Para entender la época que vivimos, es muy útil recordar que, aunque tenemos capacidad para usar la razón, los humanos también actuamos motivados por ideas de diferente naturaleza simbólica, como mitos, religiones, ideologías, teorías científicas, normas, leyes, códigos, rumores, chismes y hasta supersticiones y magia.
No todas esas ideas tienen la misma fuerza y en cada etapa histórica algunos relatos toman preeminencia y guían el comportamiento de las personas. Por ejemplo, durante siglo y medio después de la Independencia, en un país muy pobre y dividido jerárquicamente, nuestra vida política y social y la de buena parte del mundo estuvo determinada en gran medida por quienes creían que el Estado, la educación y la moral debían estar guiados por la religión, por un lado. Por otro, estaban quienes creían que debía haber una separación entre la Iglesia y el Estado y que la moral y las costumbres debían ser una decisión privada de las personas.
Después de la Segunda Guerra Mundial, a medida que la división jerárquica se fue transformando hacia una división funcional de la sociedad, y a medida que se expandía la economía de mercado, se acentuaba la urbanización y mejoraban los niveles de bienestar y las economías se integraban al mundo, esos antiguos relatos comenzaron a perder preeminencia, para, gradualmente, dar paso a la fractura entre el comunismo y la democracia liberal.
Mal que bien, durante casi medio siglo esos nuevos relatos, que en términos económicos enfrentaron a la economía planificada con la economía de mercado, dieron orden, coherencia y estabilidad a gran parte del mundo. La caída del muro de Berlín y la desaparición de la Unión Soviética parecen haber marcado el fin de esos grandes y viejos relatos que, aunque enfrentados, dieron sentido y significado a las sociedades y a las personas, sin que, hasta ahora, hayan sido reemplazados por otros macrorrelatos de amplio alcance transversal. Quizá la excepción es la economía de mercado, que, al imponerse en Rusia, China y Vietnam, sí parece haberse consolidado a escala mundial.
Pero en la esfera política e ideológica, las ideas liberales han cedido espacio a un tribalismo de identidades, definidas con base en el género, la etnia, la raza, la orientación sexual y las localidades, esferas que se suman a las viejas y disminuidas fracturas religiosas y de clase social. En esta torre de Babel de identidades y microrrelatos, el populismo de todas las ideologías ha logrado una gran fuerza al plantear un relato basado en una supuesta opresión de una élite malévola sobre un pueblo bueno y noble. Pero, pese al impulso que han alcanzado, es improbable que estos movimientos y narrativas populistas logren mucho alcance porque, aun si llegan al gobierno, en sociedades ya divididas funcionalmente, ni la política ni el Estado tienen la preeminencia del pasado, a no ser que adopten forma de autocracias o dictaduras.
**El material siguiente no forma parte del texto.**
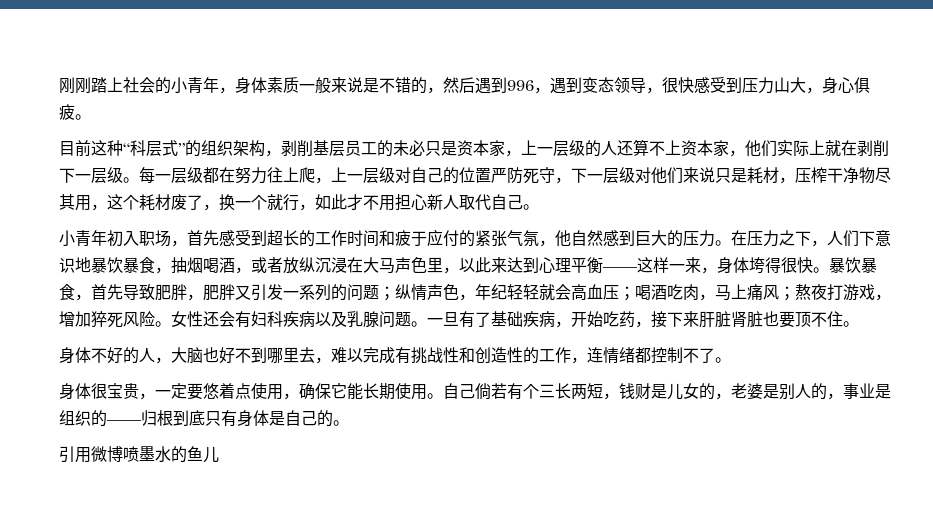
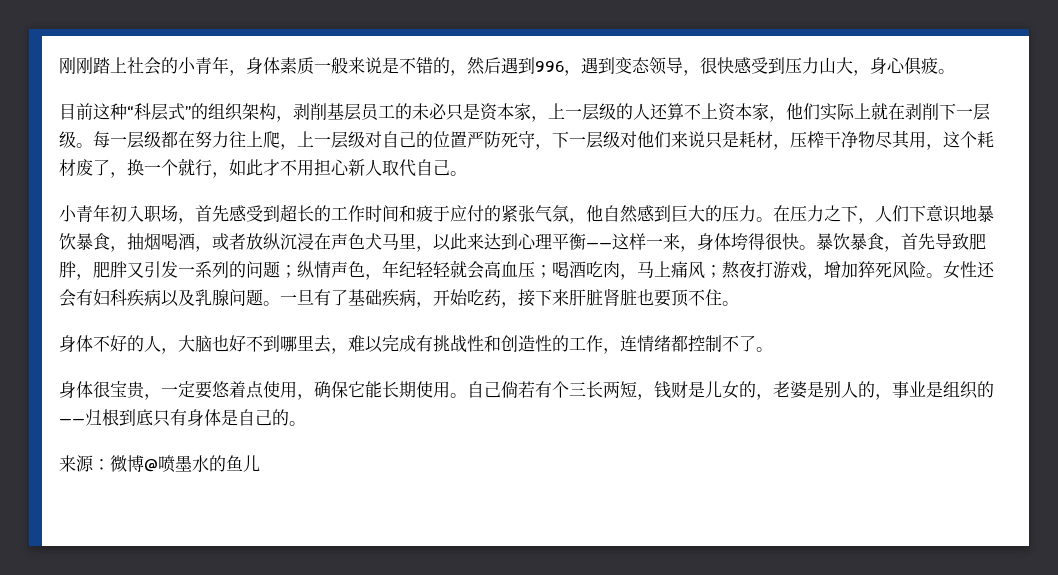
- 在压力之下，人们下意识地暴饮暴食，抽烟喝酒，或者放纵沉浸在大马声色里，以此来达到心理平衡——这样一来，身体垮得很快。
+ 在压力之下，人们下意识地暴饮暴食，抽烟喝酒，或者放纵沉浸在声色犬马里，以此来达到心理平衡——这样一来，身体垮得很快。
- 引用微博喷墨水的鱼儿
+ 来源：微博@喷墨水的鱼儿

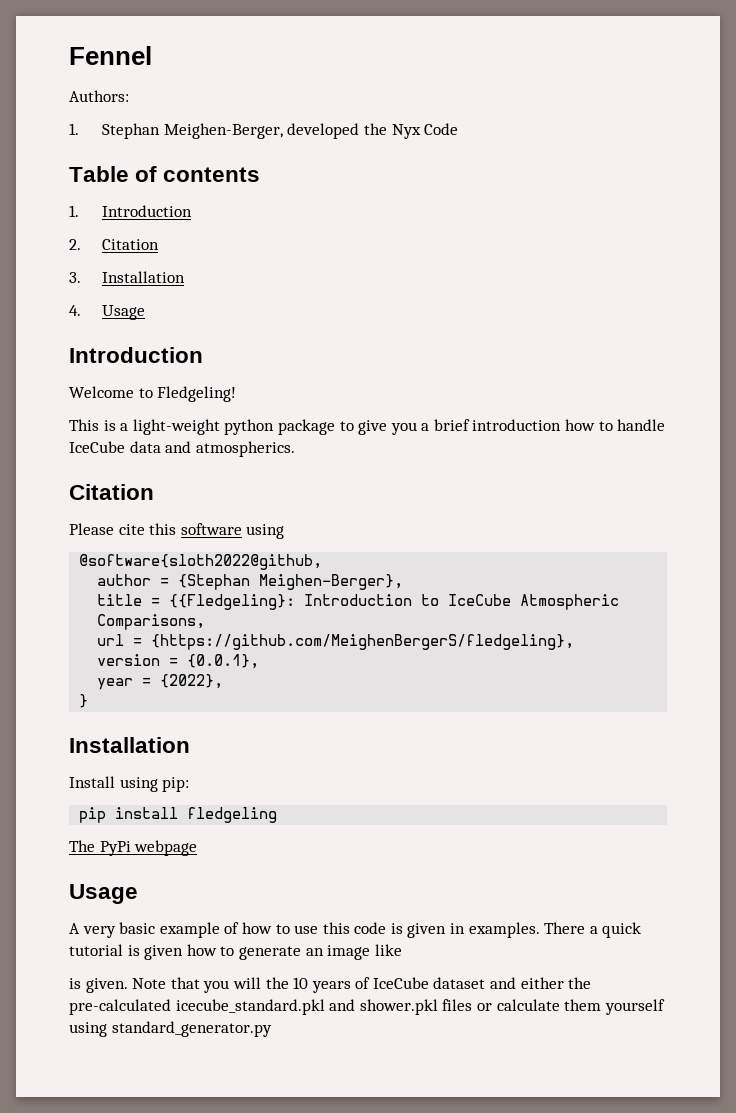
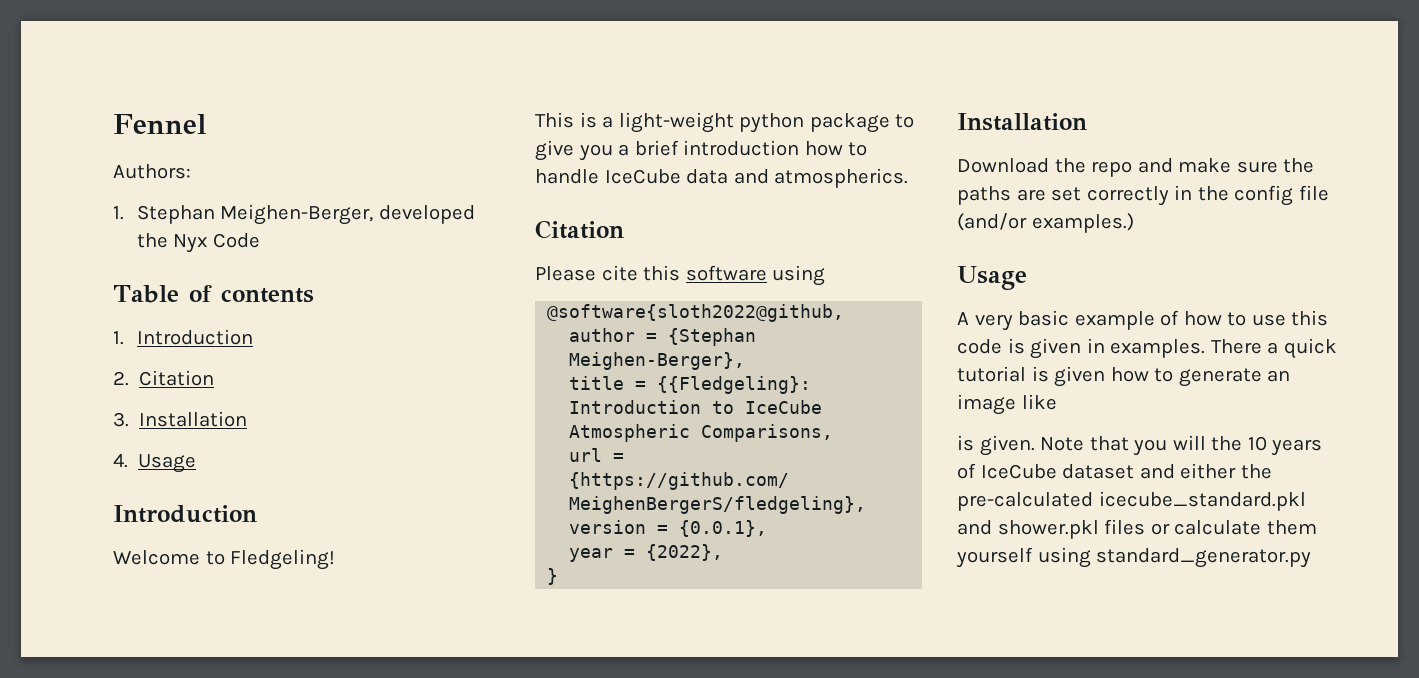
- Install using pip:
- pip install fledgeling
- The PyPi webpage
+ Download the repo and make sure the paths are set correctly in the config file (and/or examples.)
De esta forma, los defensores de la sociedad abierta deberán reivindicar un relato que, por la vía positiva, promueva una nueva ciudadanía basada en la democracia liberal, la autonomía de los individuos, la solidaridad con las personas con pobreza extrema y con discapacidad, la defensa del medio ambiente y, muy especialmente, la libertad. Ese relato deberá explicar que la democracia y la libertad, al ser creaciones humanas, no tienen asegurada su supervivencia, razón por la cual tenemos la obligación de protegerlas.